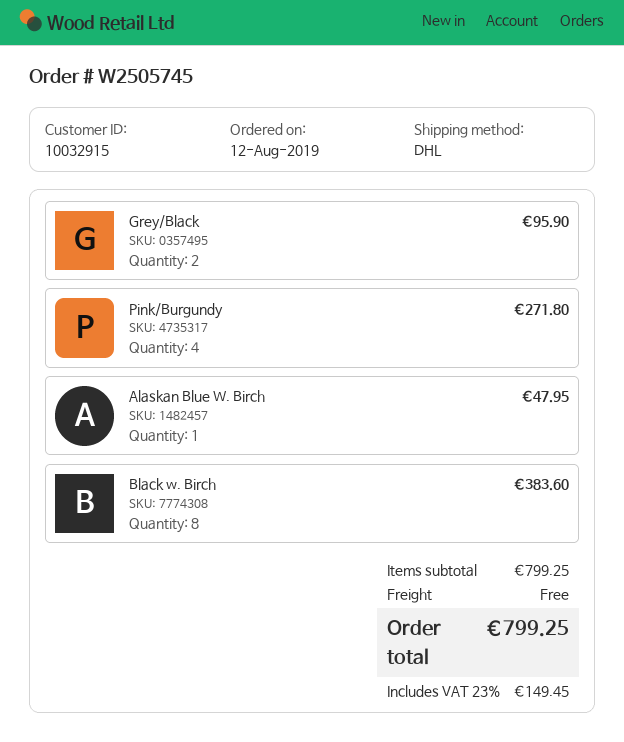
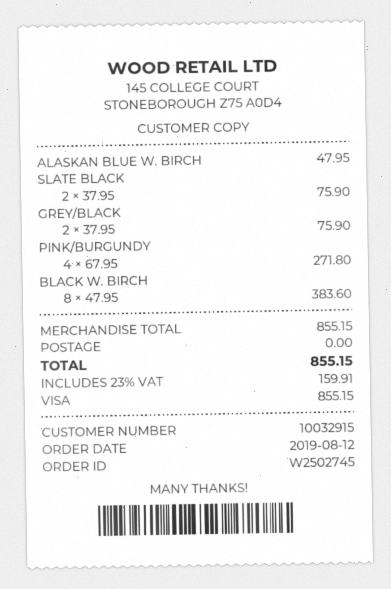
order number: W2505745 -> W2502745
Grey/Black: 2 for 95.90 -> 2 for 75.90
SLATE BLACK: none -> 2 for 75.90
subtotal: 799.25 -> 855.15
tax: 23% = 149.45 -> 23% = 159.91
total: 799.25 -> 855.15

▸ Activity:
Set down all of the material word for word, but keep each picture out.

▸ Exercise output:
order number: W2505745 -> W2502745
Grey/Black: 2 for 95.90 -> 2 for 75.90
SLATE BLACK: none -> 2 for 75.90
subtotal: 799.25 -> 855.15
tax: 23% = 149.45 -> 23% = 159.91
total: 799.25 -> 855.15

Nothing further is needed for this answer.